Когда, так и не насытившись, он выполз на улицу, дом выглядел абсолютно чистым и нежилым – точнее сказать, неживым: стерильным, как операционная, и готовым к приёму следующего постояльца.
Лиля об этом не знала и безоглядно шагала вперёд. Перепутье для неё в любом случае завершилось, так что всё, что осталось за спиной, значения уже не имело.
Возможно, ей стоило хотя бы сейчас изменить своей привычке не оглядываться на прошлое, но даже если она и решила бы это сделать, густой туман не позволил бы разглядеть бесшумно крадущуюся вслед за ней нескладную, ломаную фигуру на тонких птичьих лапах.
Так что, наверное, к лучшему, что она никогда не оглядывалась. Чудище, в отличие от неё, прекрасно ориентировалось в тумане.
Клубок прыгал себе и прыгал, оставляя за собой едва заметную, пунктиром подсвеченную дорожку. Расстояние между ними не превышало пяти шагов, но время от времени Лиля почти теряла из виду свой «навигатор» – густой молочный туман накатывал волнами, обволакивал её босые ноги, цепкими щупальцами обвивал лодыжки, будто хотел удержать, поглотить, сделать своей частью.
Когда клубок исчез в первый раз, грудь Лили сжало ледяное кольцо страха. Но почти сразу в плотной пелене марева вспыхнули рыжие искорки, рассыпались золотыми брызгами, и туман отступил, недовольно клубясь.
Они двигались так, вероятно, целый день: клубок, ведущий свою странную пляску, и Лиля, следующая за ним сквозь бескрайнее молочное пространство. Ориентиров у неё никаких не осталось, и оценить пройденный путь не представлялось возможным. Время здесь текло иначе, то растягиваясь в тягучую бесконечность, то сжимаясь в одно мгновение.
И вдруг – на изломе туманного полотна, где этот вымороченный мир словно бы перегнули дугой, как полоску бумаги, – выросла тёмная громада. Сперва это была лишь смутная тень на горизонте, но с каждым шагом контуры становились четче. Туман начал редеть, превращаясь в рваную кисею, сквозь которую вскоре проступили очертания огромных деревьев.
В замешательстве Лиля замерла на пороге этого перехода.
Перед ней открылся древний лес: бескрайний, величественный, держащий ветер в своих высоких кронах.

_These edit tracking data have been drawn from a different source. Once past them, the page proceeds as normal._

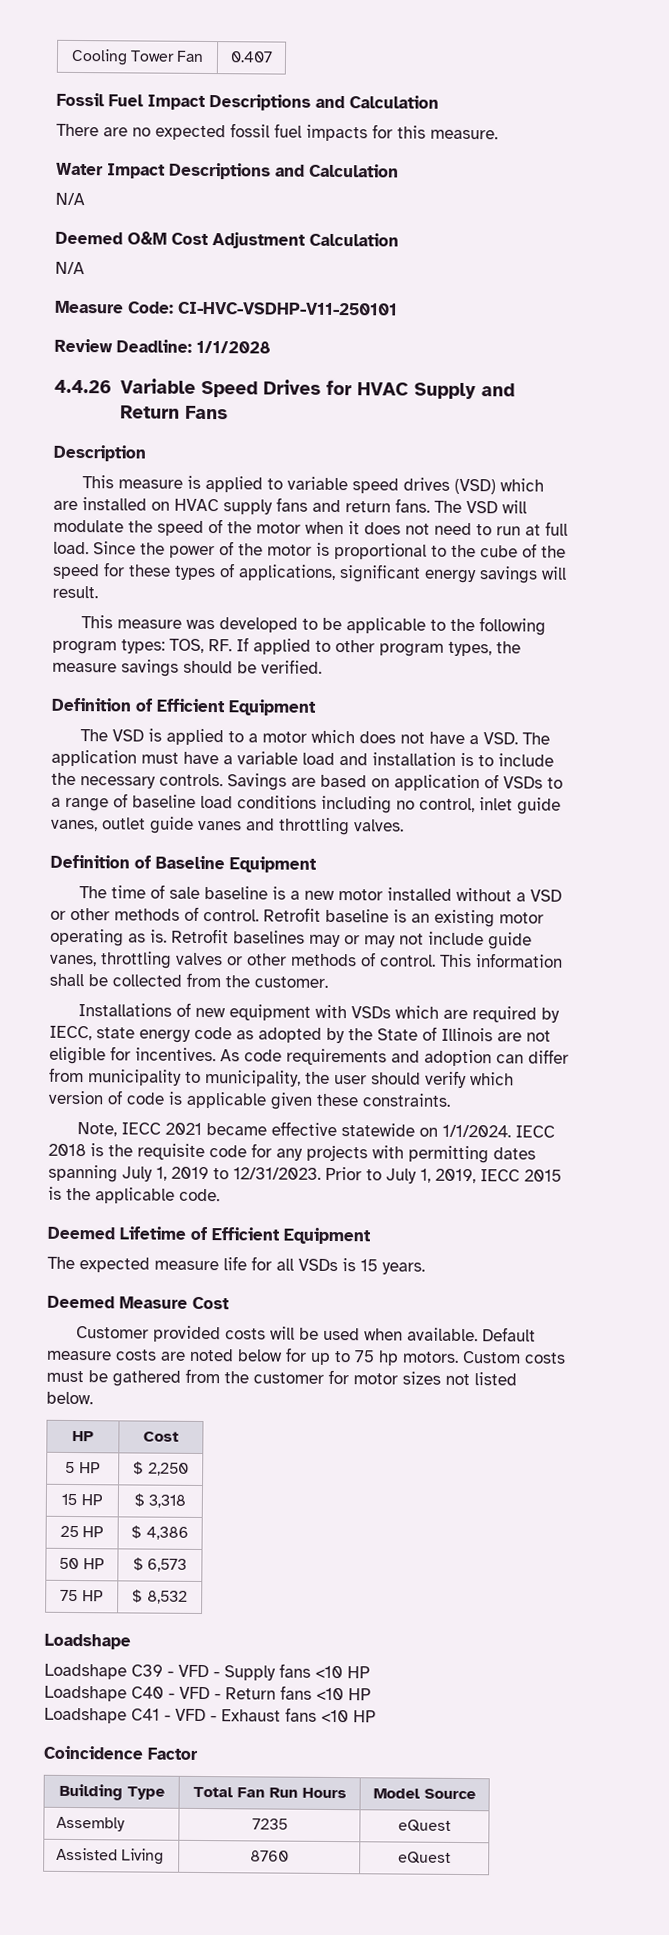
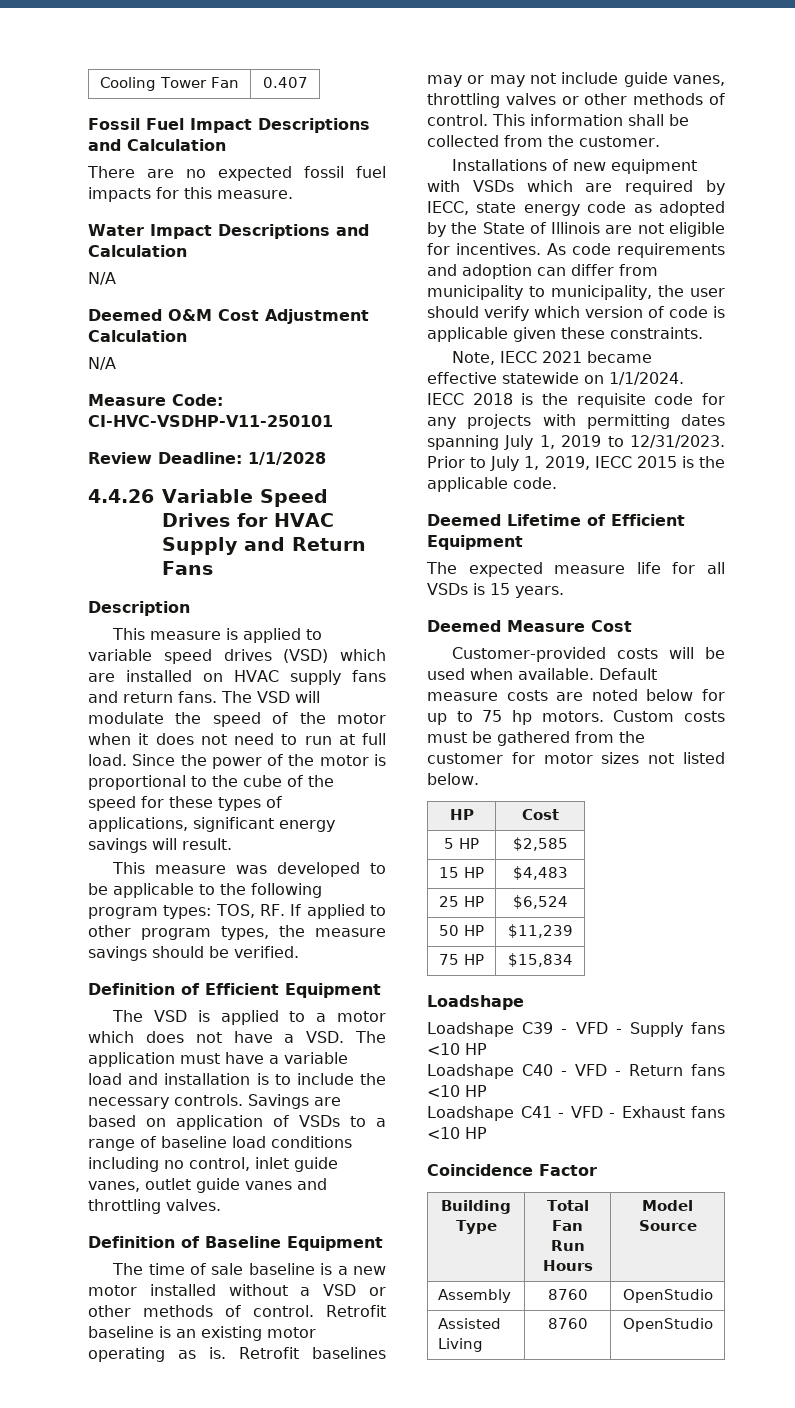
- Customer provided costs will be used when available.
+ Customer-provided costs will be used when available.
- 5 HP | $ 2,250
+ 5 HP | $2,585
- 15 HP | $ 3,318
+ 15 HP | $4,483
- 25 HP | $ 4,386
+ 25 HP | $6,524
- 50 HP | $ 6,573
+ 50 HP | $11,239
- 75 HP | $ 8,532
+ 75 HP | $15,834
- Assembly | 7235 | eQuest
+ Assembly | 8760 | OpenStudio
- Assisted Living | 8760 | eQuest
+ Assisted Living | 8760 | OpenStudio

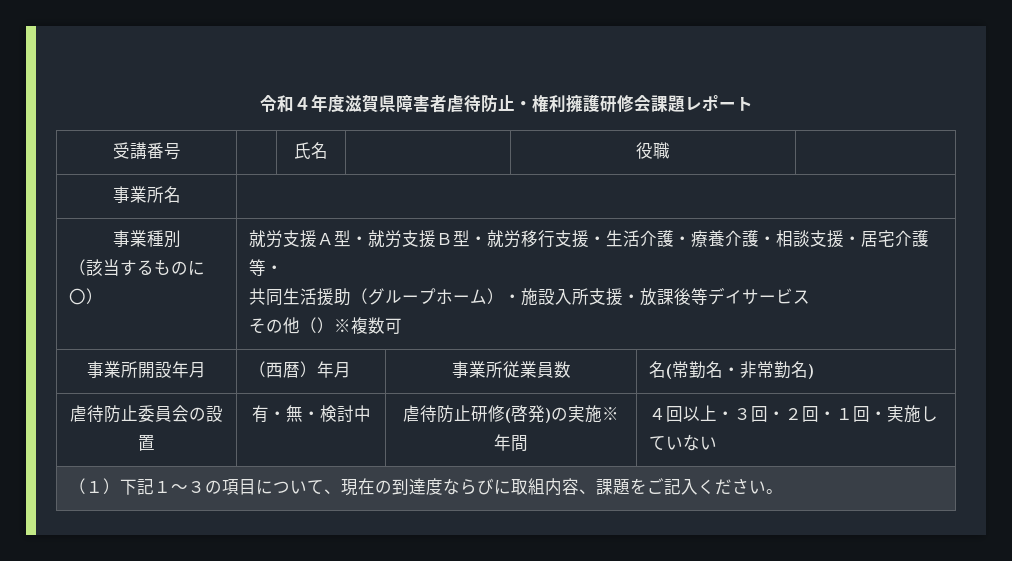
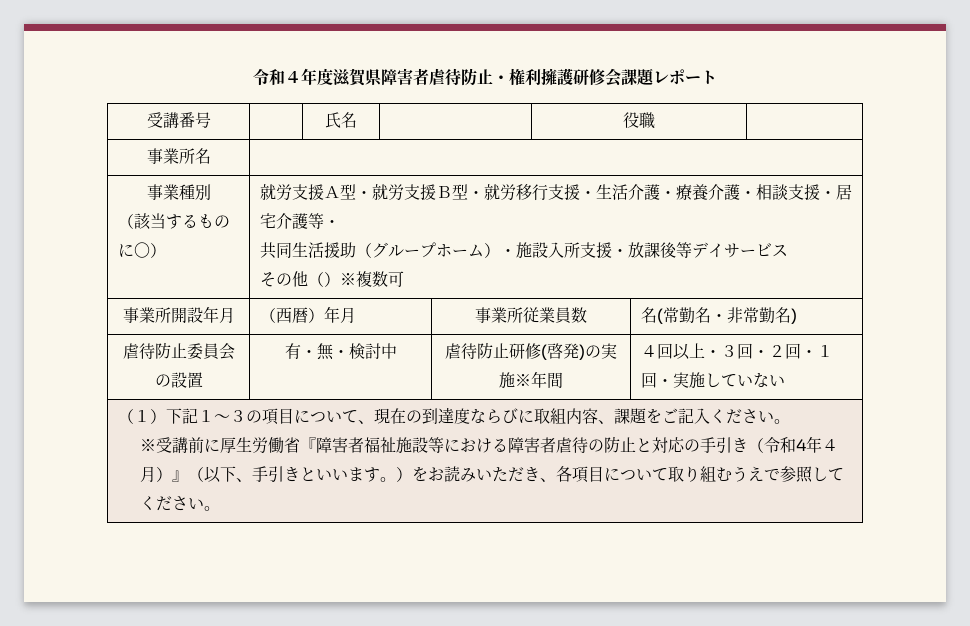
+ ※受講前に厚生労働省『障害者福祉施設等における障害者虐待の防止と対応の手引き（令和4年４月）』（以下、手引きといいます。）をお読みいただき、各項目について取り組むうえで参照してください。

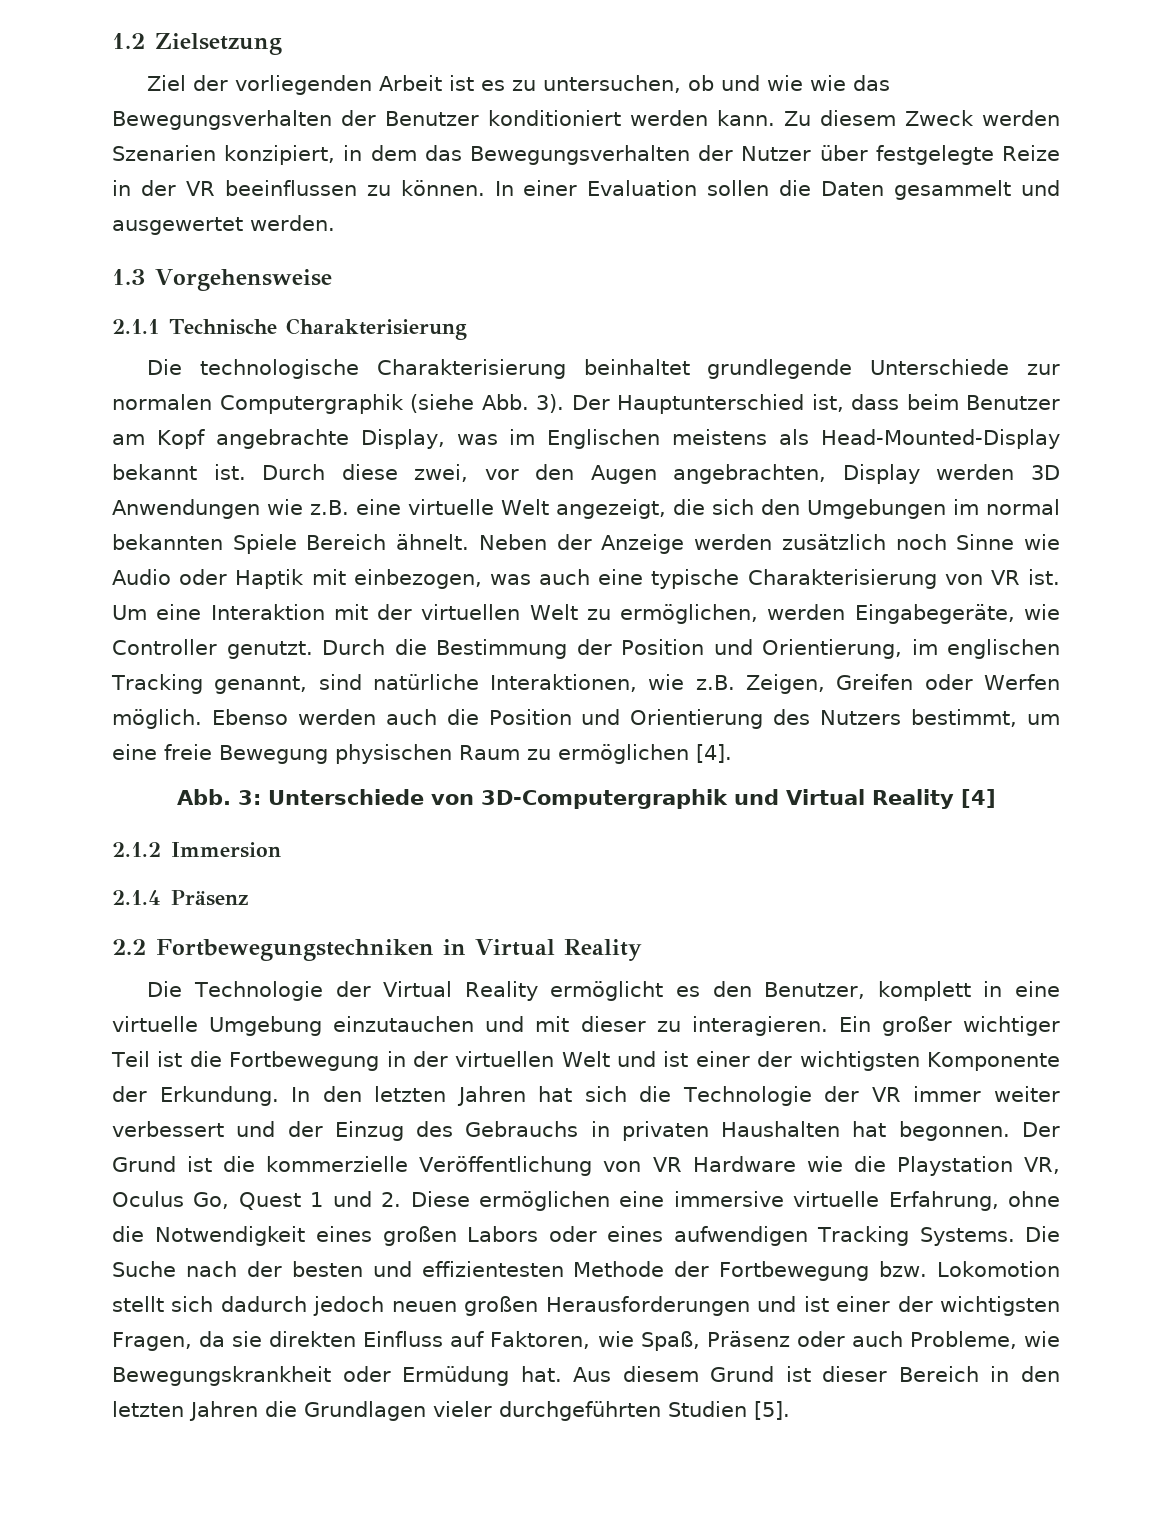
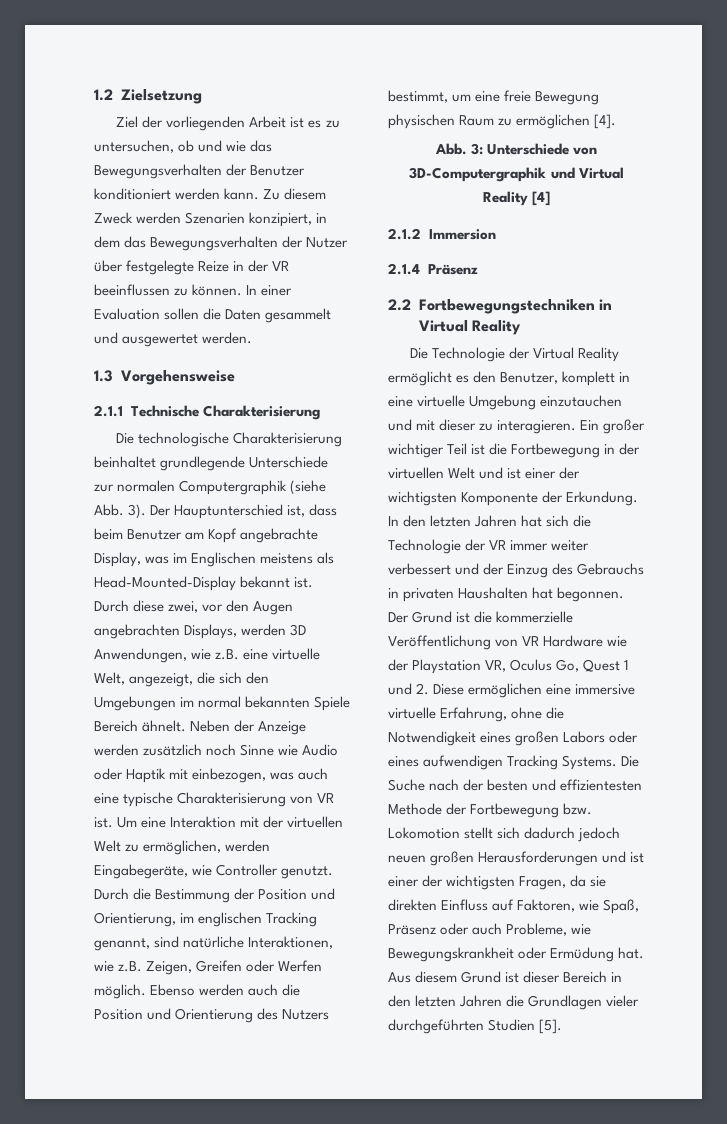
- Ziel der vorliegenden Arbeit ist es zu untersuchen, ob und wie wie das Bewegungsverhalten der Benutzer konditioniert werden kann.
+ Ziel der vorliegenden Arbeit ist es zu untersuchen, ob und wie das Bewegungsverhalten der Benutzer konditioniert werden kann.
- Durch diese zwei, vor den Augen angebrachten, Display werden 3D Anwendungen wie z.B. eine virtuelle Welt angezeigt, die sich den Umgebungen im normal bekannten Spiele Bereich ähnelt.
+ Durch diese zwei, vor den Augen angebrachten Displays, werden 3D Anwendungen, wie z.B. eine virtuelle Welt, angezeigt, die sich den Umgebungen im normal bekannten Spiele Bereich ähnelt.
- Der Grund ist die kommerzielle Veröffentlichung von VR Hardware wie die Playstation VR, Oculus Go, Quest 1 und 2. Diese ermöglichen eine immersive virtuelle Erfahrung, ohne die Notwendigkeit eines großen Labors oder eines aufwendigen Tracking Systems.
+ Der Grund ist die kommerzielle Veröffentlichung von VR Hardware wie der Playstation VR, Oculus Go, Quest 1 und 2. Diese ermöglichen eine immersive virtuelle Erfahrung, ohne die Notwendigkeit eines großen Labors oder eines aufwendigen Tracking Systems.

Воздух здесь был другим – не спёртым и тяжёлым, как в тумане, а наполненным шепотом листьев и смолистым дыханием хвойных деревьев. Огромные корабельные сосны с потрескавшейся корой заслоняли макушками небо; их стволы, испещрённые глубокими бороздами, напоминали древние колонны забытого храма. Редкие лиственные деревья, искривлённые от недостатка света, клонились в немой жалобе к земле, сплетаясь ветками в скорбные арки. Между стволами деревьев колыхалась лёгкая сизая дымка, похожая на оборванную паутину. Она стелилась по земле, окутывая корни и камни, придавая всему вокруг зыбкость сна.
Пахло прелыми листьями, мхом и чем-то неуловимо знакомым. Живым…
Этот запах ударил в ноздри – внезапный, резкий, болезненно-сладкий. Лиля зажмурилась, втягивая его, пытаясь вспомнить… Что? Детство? Лето? Или просто ощущение, что когда-то она дышала именно так – глубоко, без страха, без оглядки?
Клубок, прокатившись вперёд ещё пару метров, тоже остановился – но сразу же рванул к ней. Он ткнулся в ноги, сердито кольнул шерстинками – и принялся быстро-быстро нарезать круги, то и дело подталкивая её в пятки. Его движения были нетерпеливыми, почти раздражёнными, будто он не понимал, почему она медлит.
«Что ж, в посмертии – только вперёд, – подумала Лиля, сжимая руку на ремне холщовой торбочки. – Пожалуй, пора это сделать девизом».
Она вошла в лесную чащу.
Клубок повёл её по неширокой, двоим не разминуться, тропинке. Земля под ногами была плотной, протоптанной тысячами невидимых шагов. Очевидно, хоженая тропа, изведанная… Вот только кем?